--- INFORMATION PROVIDED ---

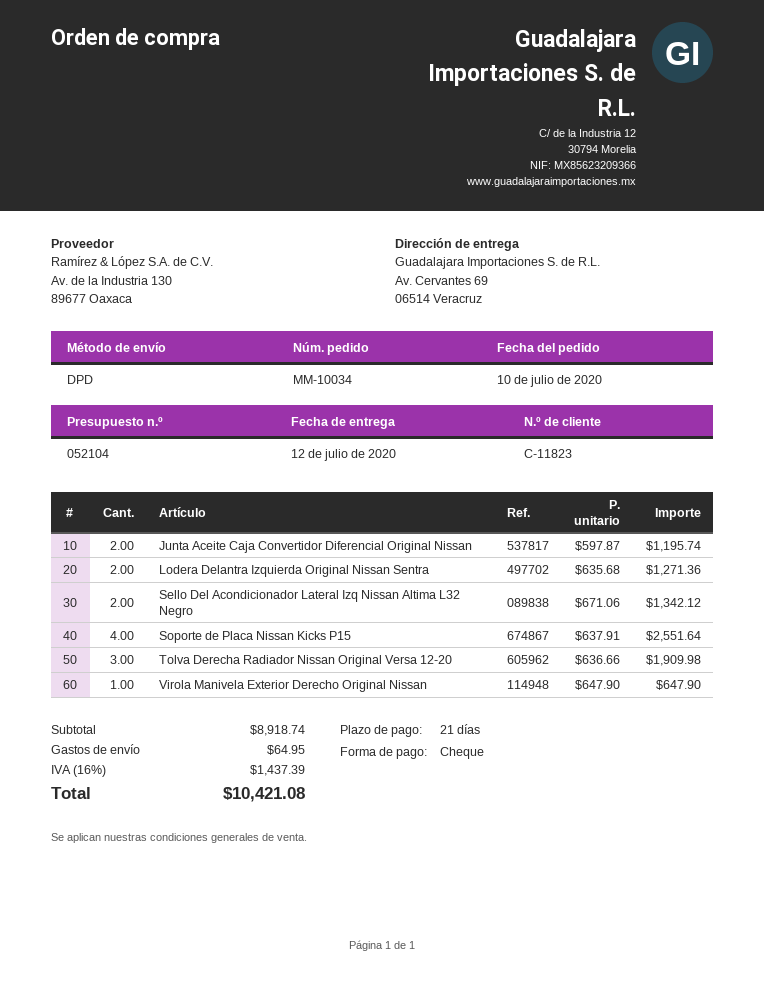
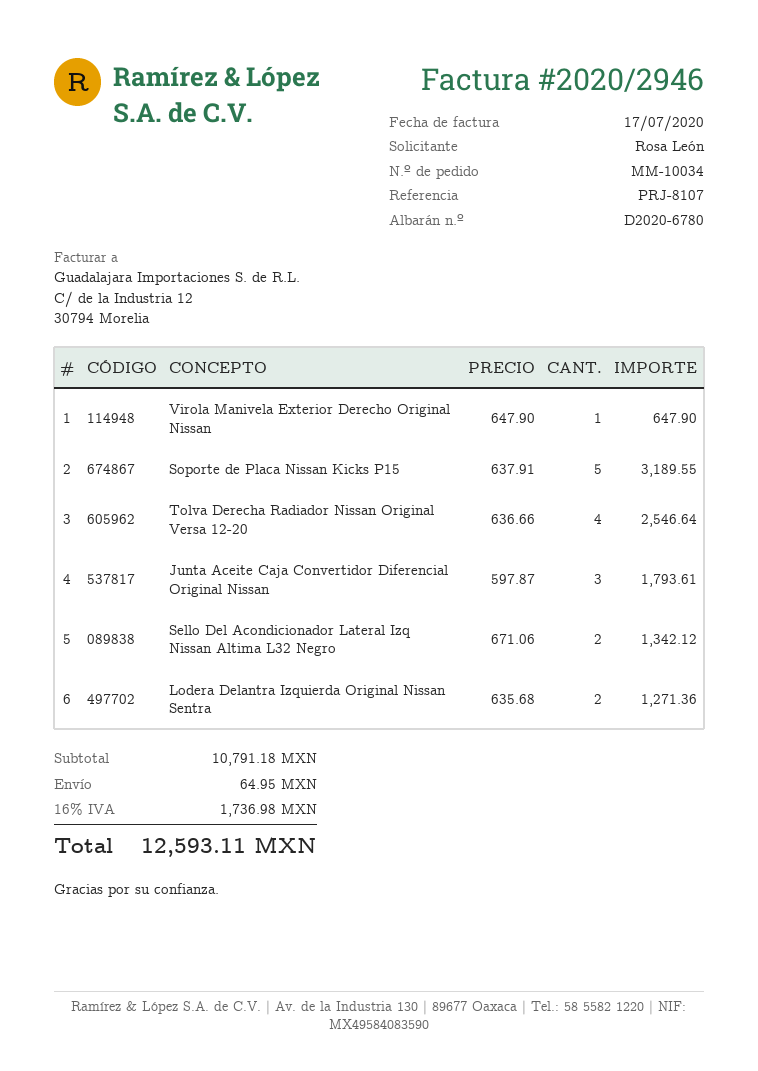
Junta Aceite Caja Convertidor Diferencial Original Nissan: 2 x 597.87 = 1195.74 -> 3 x 597.87 = 1793.61
Soporte de Placa Nissan Kicks P15: 4 x 637.91 = 2551.64 -> 5 x 637.91 = 3189.55
Tolva Derecha Radiador Nissan Original Versa 12-20: 3 x 636.66 = 1909.98 -> 4 x 636.66 = 2546.64
subtotal: 8918.74 -> 10791.18
tax: 16% = 1437.39 -> 16% = 1736.98
total: 10421.08 -> 12593.11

---

• ASSIGNED TASK: Write down exactly the line with "Tolva Derecha Radiador", then each line after it through the end of the data.

• RESPONSE:
Tolva Derecha Radiador Nissan Original Versa 12-20: 3 x 636.66 = 1909.98 -> 4 x 636.66 = 2546.64
subtotal: 8918.74 -> 10791.18
tax: 16% = 1437.39 -> 16% = 1736.98
total: 10421.08 -> 12593.11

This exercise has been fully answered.